Everything from the line containing "Professional Wax Warmer" down to the last line of the entries below must be transcribed exactly, and nothing else.

Data for processing:

◇ ◇ ◇

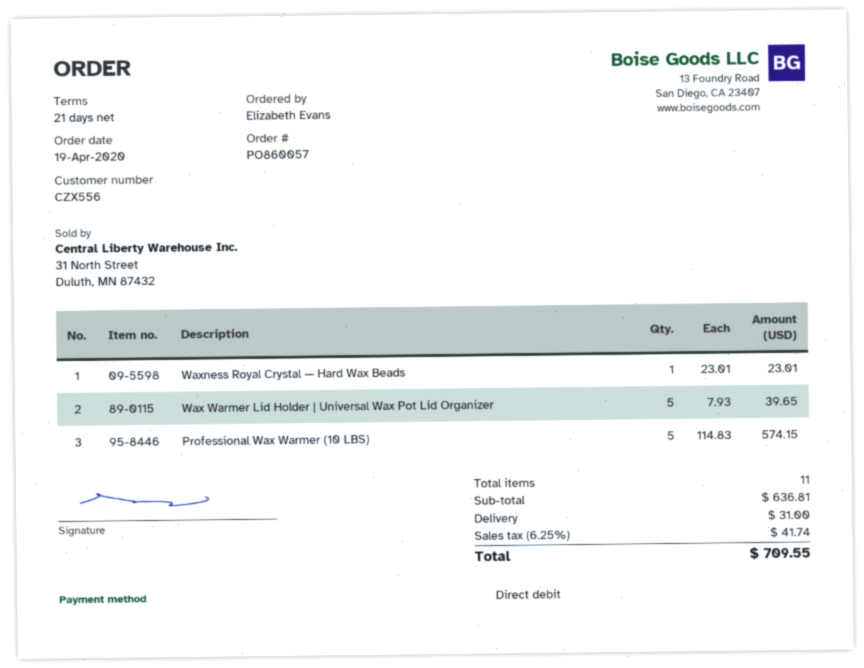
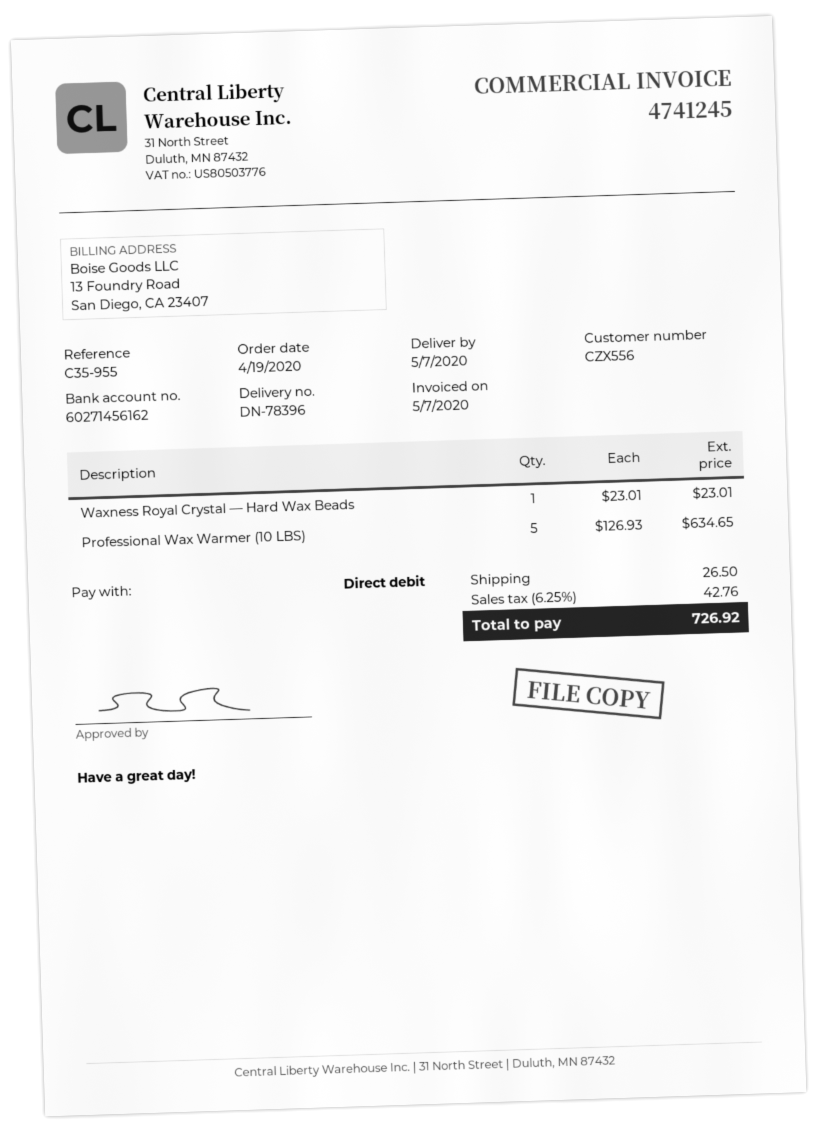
Wax Warmer Lid Holder | Universal Wax Pot Lid Organizer: 5 x 7.93 = 39.65 -> none
Professional Wax Warmer (10 LBS): 5 x 114.83 = 574.15 -> 5 x 126.93 = 634.65
shipping: 31.00 -> 26.50
tax: 6.25% = 41.74 -> 6.25% = 42.76
total: 709.55 -> 726.92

◇ ◇ ◇

Exercise solution:
Professional Wax Warmer (10 LBS): 5 x 114.83 = 574.15 -> 5 x 126.93 = 634.65
shipping: 31.00 -> 26.50
tax: 6.25% = 41.74 -> 6.25% = 42.76
total: 709.55 -> 726.92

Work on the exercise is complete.